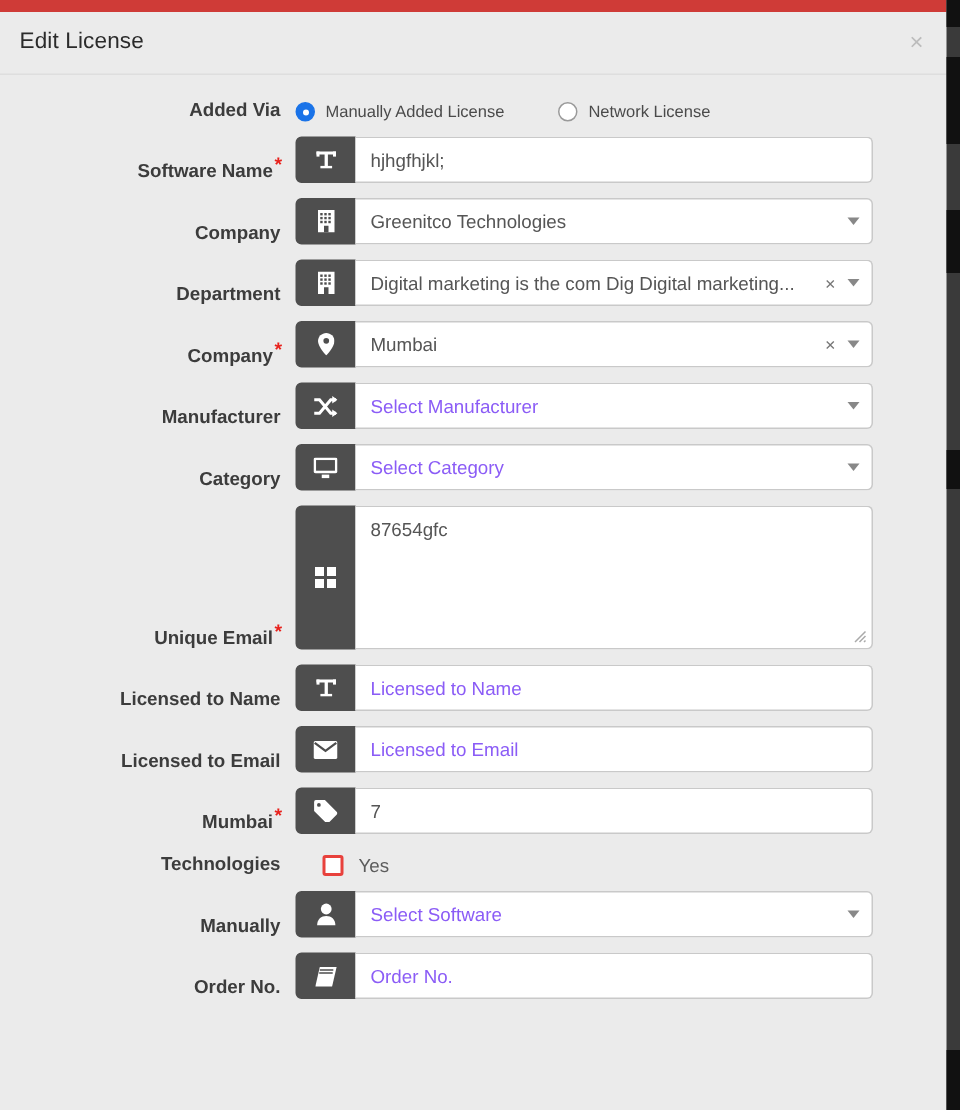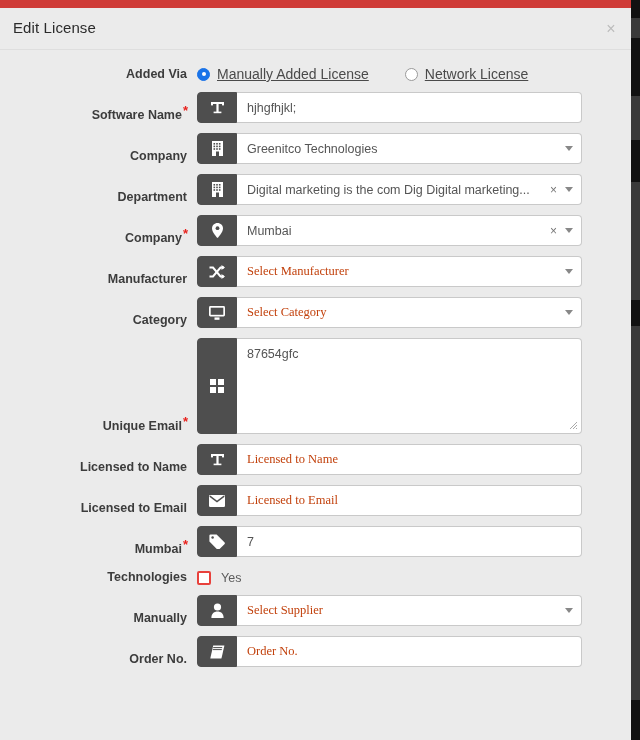--- a/index.html
+++ b/index.html
@@ -124,21 +124,21 @@
     border-radius: 0 4px 4px 0;
     display: flex;
     align-items: center;
     padding: 0 8px 0 10px;
     font-size: 12.5px;
     color: #555;
     position: relative;
     overflow: hidden;
   }
   .ifield .val { flex: 1; white-space: nowrap; overflow: hidden; text-overflow: ellipsis; }
-  .ifield .ph { color: #c2410c; font-family: Liberation Serif, serif; }
+  .ifield .ph { color: #8b5cf6; }
   .caret {
     width: 0; height: 0;
     border-left: 4px solid transparent;
     border-right: 4px solid transparent;
     border-top: 5px solid #888;
     margin-left: 8px;
     flex: 0 0 auto;
   }
   .clearx {
     font-size: 12px;
@@ -178,23 +178,23 @@
     background: #1a73e8;
   }
   .rdot.on::after {
     content: "";
     position: absolute;
     left: 3.5px; top: 3.5px;
     width: 4px; height: 4px;
     border-radius: 50%;
     background: #fff;
   }
-  .rlabel { font-size: 14px; color: #4a4a4a; text-decoration: underline; }
+  .rlabel { font-size: 11px; color: #4a4a4a; }
   
-  .checkwrap { display: flex; align-items: center; padding-top: 2px; }
+  .checkwrap { display: flex; align-items: center; padding-top: 2px; margin-left: 18px; }
   .cbox {
     width: 14px; height: 14px;
     border: 2px solid #e8413c;
     background: #fff;
     border-radius: 2px;
     margin-right: 10px;
     flex: 0 0 auto;
     cursor: pointer;
   }
   .clabel { font-size: 12.5px; color: #5c5c5c; }
@@ -464,21 +464,21 @@
             <div class="lbl"><span>Manually</span></div>
             <div class="ctl">
               <div class="igrp">
                 <div class="iaddon">
                   <svg width="13" height="15" viewBox="0 0 13 15">
                     <circle cx="6.5" cy="4" r="3.6" fill="#fff"></circle>
                     <path d="M0.4 15 C0.4 10.6 3.2 8.6 6.5 8.6 C9.8 8.6 12.6 10.6 12.6 15 Z" fill="#fff"></path>
                   </svg>
                 </div>
                 <div class="ifield">
-                  <span class="val ph">Select Supplier</span>
+                  <span class="val ph">Select Software</span>
                   <span class="caret"></span>
                 </div>
               </div>
             </div>
           </div>
           <div class="row fld">
             <div class="lbl"><span>Order No.</span></div>
             <div class="ctl">
               <div class="igrp">
                 <div class="iaddon">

• _Action item_: Search the entries for "color" and copy each matching line.

• _Result for this task_:
     color: #555;
-  .ifield .ph { color: #c2410c; font-family: Liberation Serif, serif; }
+  .ifield .ph { color: #8b5cf6; }
-  .rlabel { font-size: 14px; color: #4a4a4a; text-decoration: underline; }
+  .rlabel { font-size: 11px; color: #4a4a4a; }
   .clabel { font-size: 12.5px; color: #5c5c5c; }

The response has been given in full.